A French cooperative group performed a phase III randomized trial of sequential versus concurrent chemoradiotherapy in unresectable IIIA/IIIB patients. The chemotherapy was cisplatin and vinorelbine for 3 cycles, followed by thoracic radiotherapy (66 Gy/33 Fx), or concurrent cisplatin/etoposide, with thoracic radiotherapy followed by cisplatin and vinorelbine. Seventy-five percent of patients had IIIB disease, and over 100 patients were enrolled in each arm. Incidence of grade 3/4 esophagitis was 26% in patients in the concurrent therapy arm vs 0% in the sequential arm. The median survival time was 13.8 months with sequential therapy and 15 months with concurrent therapy. The 2-year survival rates were 23% and 35%, respectively. While there was a trend in favor of concurrent therapy, it was not statistically significant at the time of this preliminary report (Pierre et al, 2001).

These studies suggest improvement in both local control and survival with concurrent chemoradiotherapy as compared with sequential chemotherapy followed by radiation for patients with stage III NSCLC.

Therefore, based on these large phase III randomized trials, concurrent chemoradiotherapy appears to result in better survival than sequential therapy. It is associated with some increased toxicity, mainly acute esophagitis, and should be reserved for patients with PS 0 or 1 and minimal weight loss.
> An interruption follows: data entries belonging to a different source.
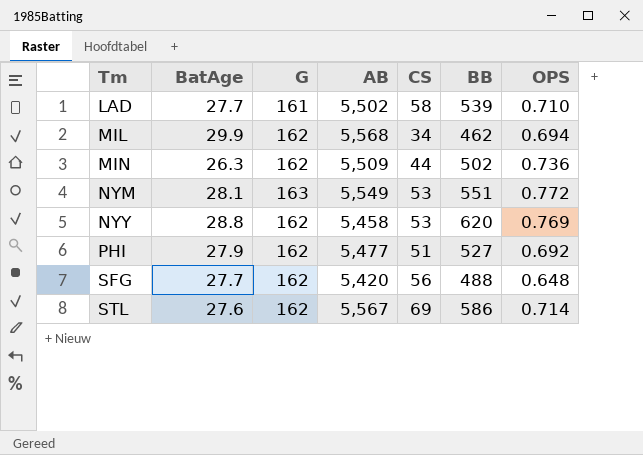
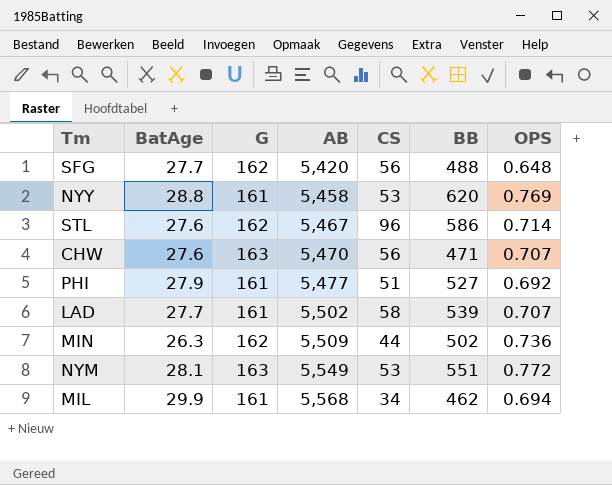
row order: Tm ascending -> AB ascending
NYY | G: 162 -> 161
STL | AB: 5,567 -> 5,467
STL | CS: 69 -> 96
row CHW: none -> 27.6 | 163 | 5,470 | 56 | 471 | 0.707
PHI | G: 162 -> 161
LAD | OPS: 0.710 -> 0.707
MIL | G: 162 -> 161

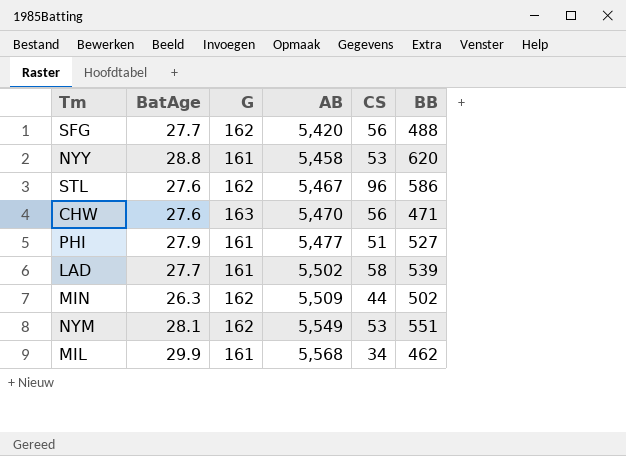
column OPS | position: 7 -> none
NYM | G: 163 -> 162

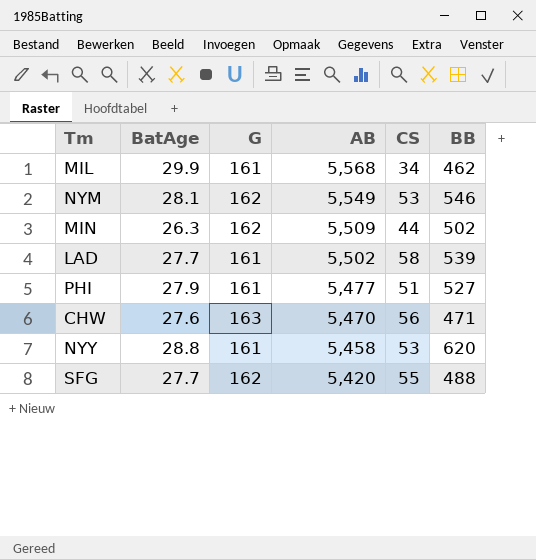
row order: AB ascending -> AB descending
row STL: 27.6 | 162 | 5,467 | 96 | 586 -> none
NYM | BB: 551 -> 546
SFG | CS: 56 -> 55

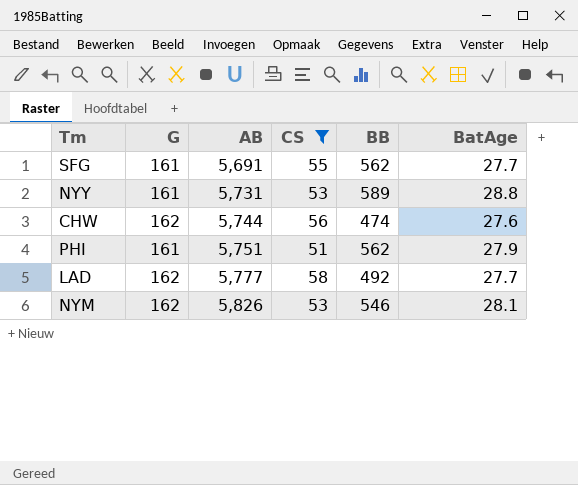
filter: none -> CS >= 51
row order: AB descending -> AB ascending
column BatAge | position: 2 -> 6
SFG | G: 162 -> 161
SFG | AB: 5,420 -> 5,691
SFG | BB: 488 -> 562
NYY | AB: 5,458 -> 5,731
NYY | BB: 620 -> 589
CHW | G: 163 -> 162
CHW | AB: 5,470 -> 5,744
CHW | BB: 471 -> 474
PHI | AB: 5,477 -> 5,751
PHI | BB: 527 -> 562
LAD | G: 161 -> 162
LAD | AB: 5,502 -> 5,777
LAD | BB: 539 -> 492
NYM | AB: 5,549 -> 5,826

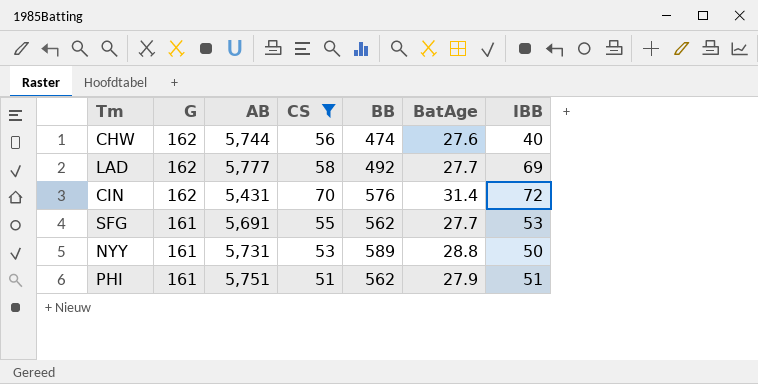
row order: AB ascending -> G descending
column IBB | position: none -> 7
row NYM: 162 | 5,826 | 53 | 546 | 28.1 -> none
row CIN: none -> 162 | 5,431 | 70 | 576 | 31.4 | 72

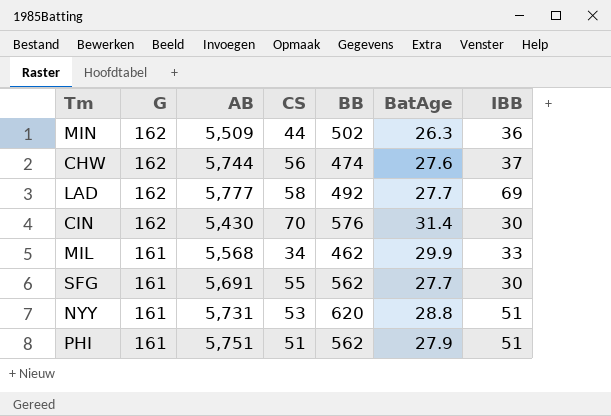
filter: CS >= 51 -> none
CHW | IBB: 40 -> 37
CIN | AB: 5,431 -> 5,430
CIN | IBB: 72 -> 30
SFG | IBB: 53 -> 30
NYY | BB: 589 -> 620
NYY | IBB: 50 -> 51

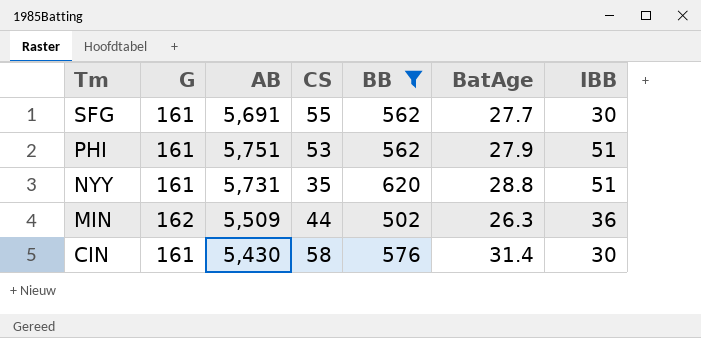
filter: none -> BB >= 502
row order: G descending -> Tm descending
PHI | CS: 51 -> 53
NYY | CS: 53 -> 35
CIN | G: 162 -> 161
CIN | CS: 70 -> 58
V. Different radiotherapy schedules and fractionation

Different radiotherapy schedules and doses are used in some of the trials instead of conventional radiotherapy. In order to reduce long-term normal tissue toxicity by smaller fraction size and to reduce repopulation in rapidly proliferating tumors accelerated radiotherapy schedules are used. Accelerated radiotherapy is defined as the use of two or more fractions of standard fraction size daily to the same conventional total dose as standard radiotherapy, but increasing the number of fractions per week and shortening the overall treatment time. Hyperfractionated accelerated radiotherapy combines the features of accelerated and hyperfractionated regimen. It uses two or three fractions of smaller fraction size daily, delivered over a shorter period of time than conventional therapy.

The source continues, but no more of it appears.